Dromedary and a half - Natural languages in programming languages

Programming languages are constructed languages: they are designed for humans to communicate ideas, protocols, algorithms, etc. to computers. However, most programming languages include, in specific places, elements of natural languages. Comments are parts of a program that are ignored by a computer and used by programmers to explain their code to other programmers; they are reserved places for arbitrary content, often natural language, to be included. Keywords are elements of a programming language that use words from natural languages: “function”, “while”, “private”, “class”, “module”, etc.

More interestingly, identifiers are often arbitrary strings of alphanumerical characters. It is considered good practice to use meaningful words or group of words as identifiers. This makes the code self-documenting in that it attaches meaning to elements of a program.

Cases and position

Some natural languages write different grammatical cases differently. German, Russian, Latin and many other languages have this feature. English on the other hand relies mostly on position to distinguish between the role of different words. There are only a few cases left – e.g., the difference between “I”, “me”, and “my”.

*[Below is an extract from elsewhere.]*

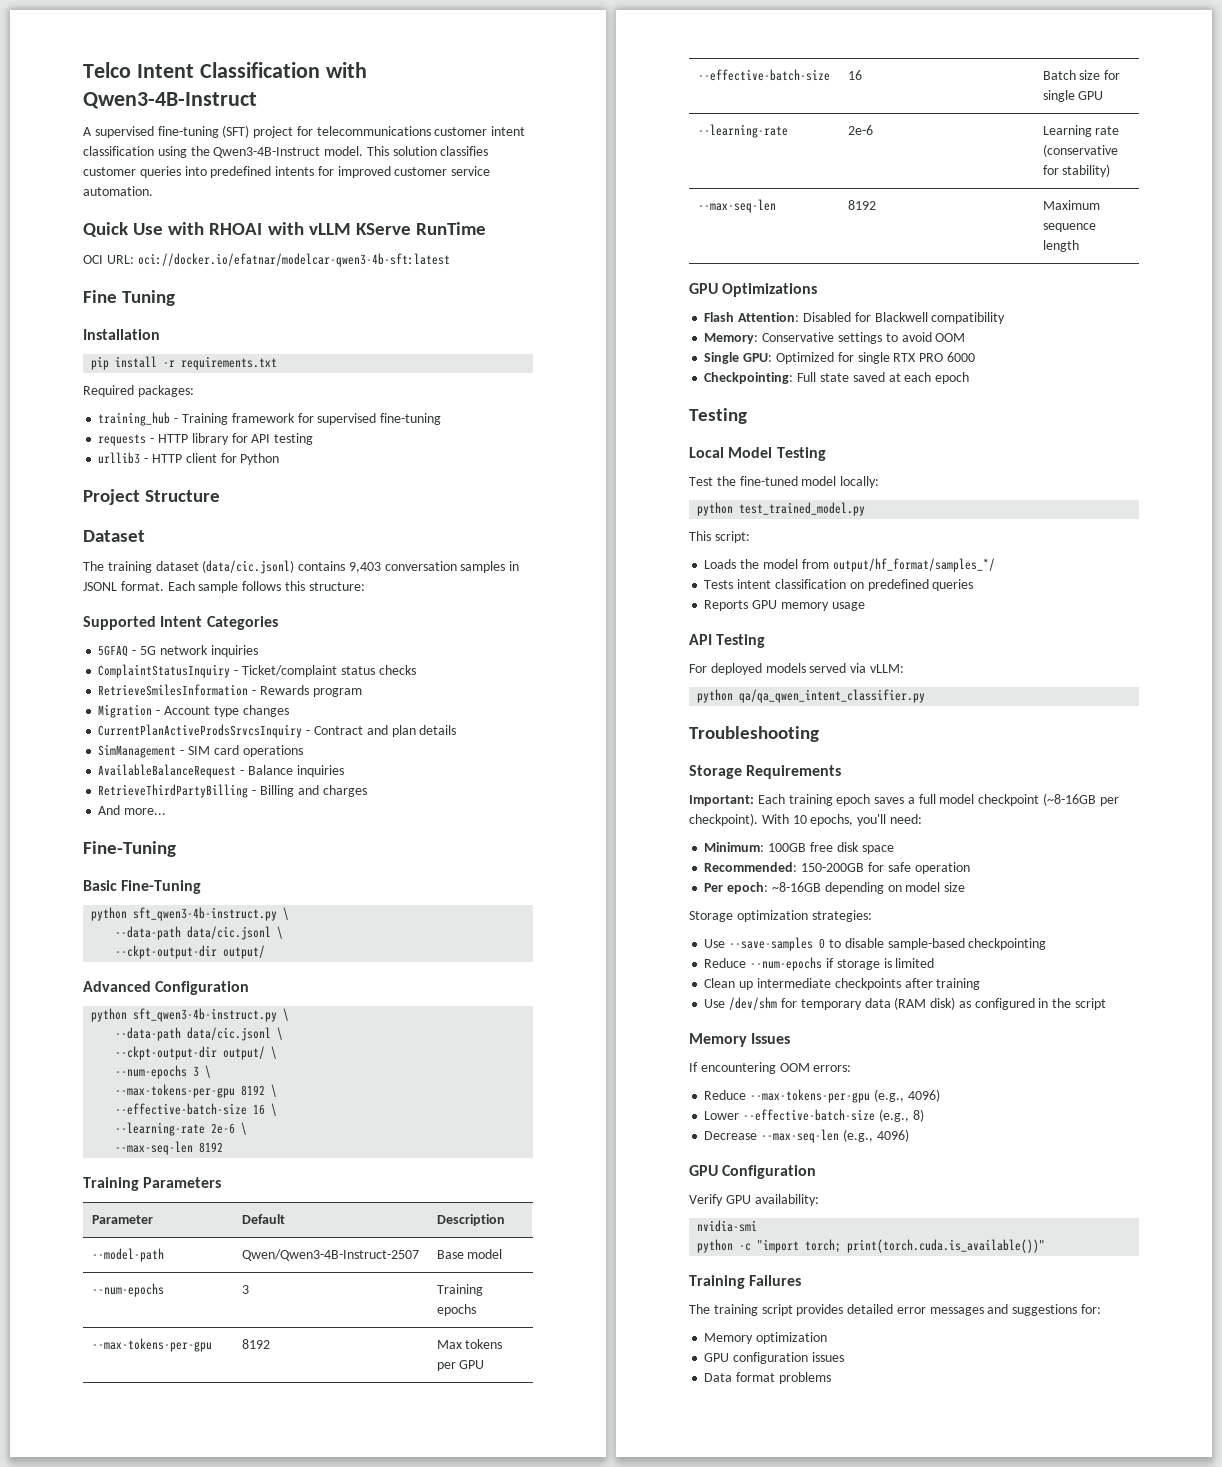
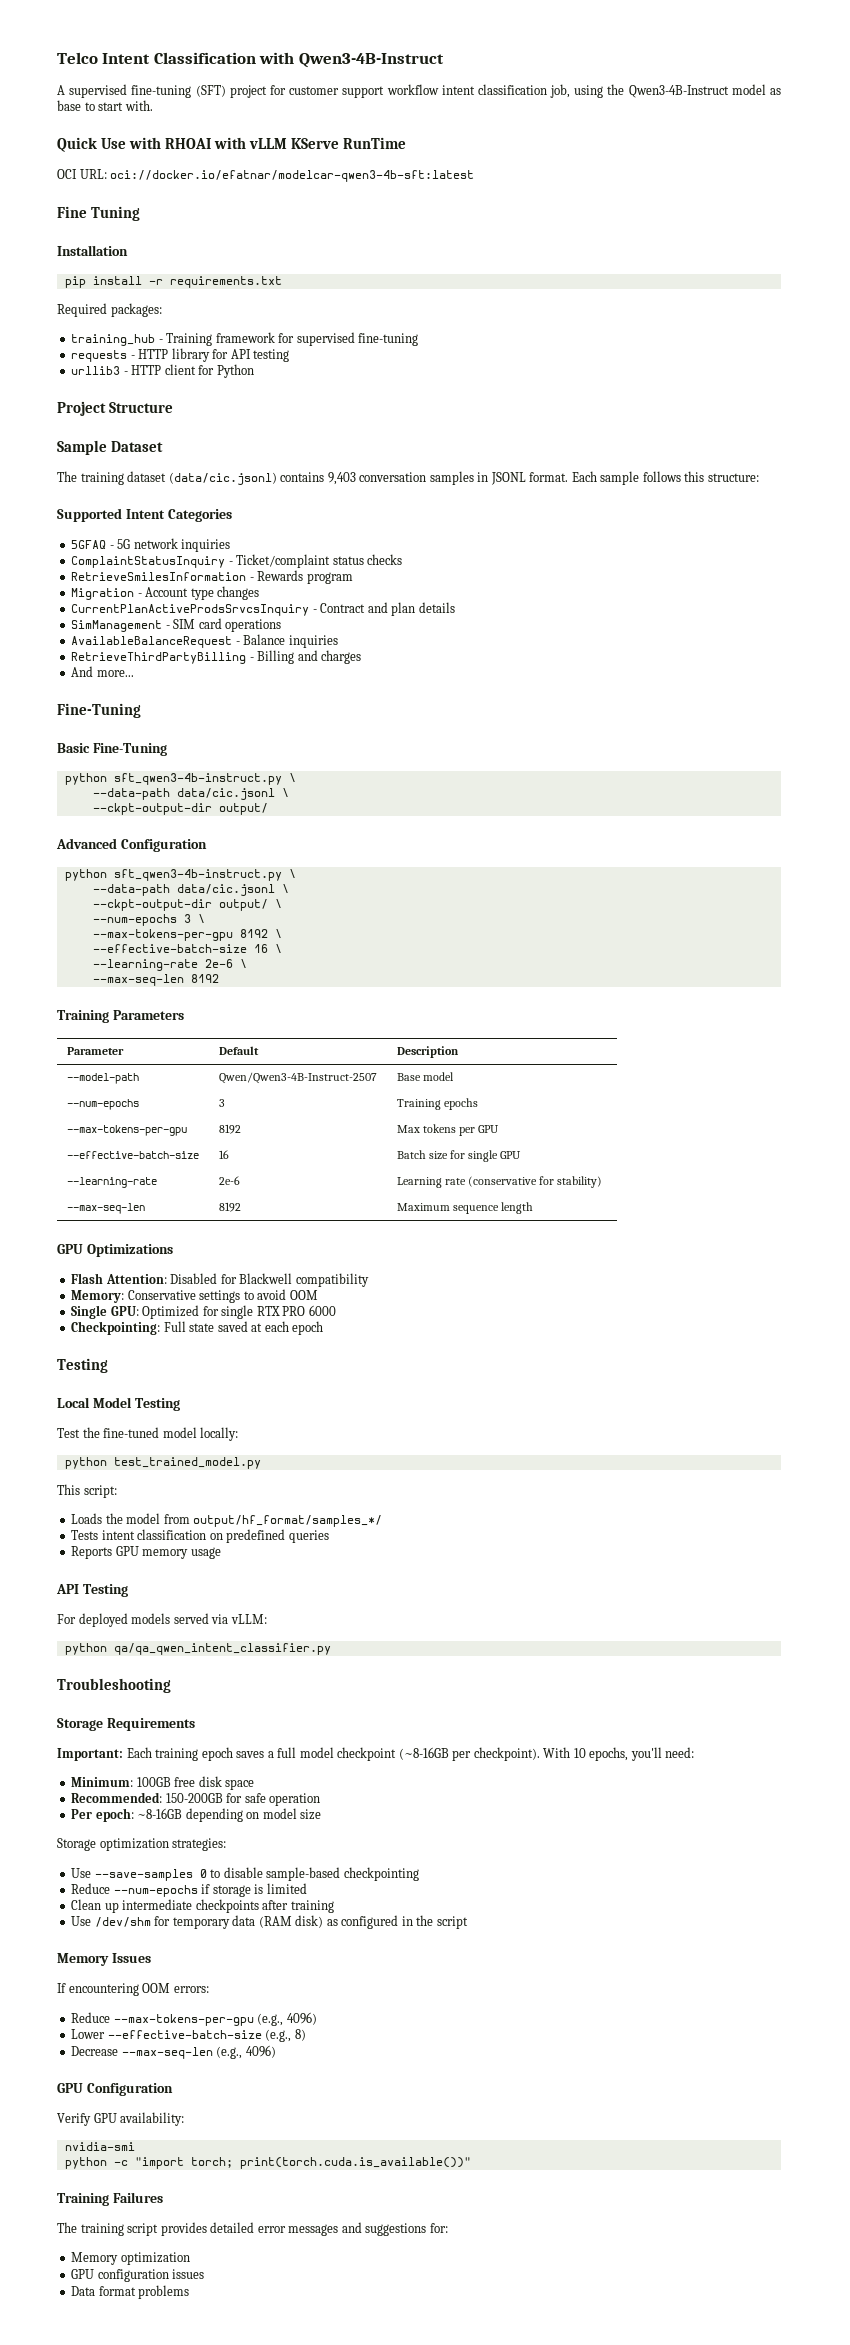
- A supervised fine-tuning (SFT) project for telecommunications customer intent classification using the Qwen3-4B-Instruct model. This solution classifies customer queries into predefined intents for improved customer service automation.
+ A supervised fine-tuning (SFT) project for customer support workflow intent classification job, using the Qwen3-4B-Instruct model as base to start with.
- Dataset
+ Sample Dataset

Additionally, English verbs and nouns are often identical: “fish”, “search”, “return”, “ride”, “plant”, “drive”, “act”, “tie”, etc. and can only be differentiated by context. On top of which, English verbs nouns and nouns verbs.

Confusing identifiers

Cases and the ability to differentiate verbs from nouns is useful when using natural language words as identifiers in programs. Consider Python’s sort and sorted:

sort is an action, it is an active form that acts upon its argument and modifies it. It has side-effect: it sorts its argument.
sorted is a state, it is the result of a process. It returns a fresh collection with the same elements but sorted.

However, some other built-in functions have nouns as identifier: “bool”, “tuple”. For these, it is unclear whether they mutate their argument or not – does this function tuple (tuple-ise?) its argument or does it give back a tuple version of its argument?

Programming paradigms

In Object Oriented Programming, objects have methods (usually identified by verbs) and fields (usually identified by nouns). One of the way Java programmers make sure these are differentiated is to use explicit getters and setters for the fields. This way, the object only exposes methods/verbs. Additionally, they prefix getter and setter identifiers with get and set to make it unambiguous.

In Functional programming, functions are values which blurs the line between what constitute a verb and what a noun. I don’t know of any guidelines to avoid confusion; I don’t know to what extent such guidelines would be effective.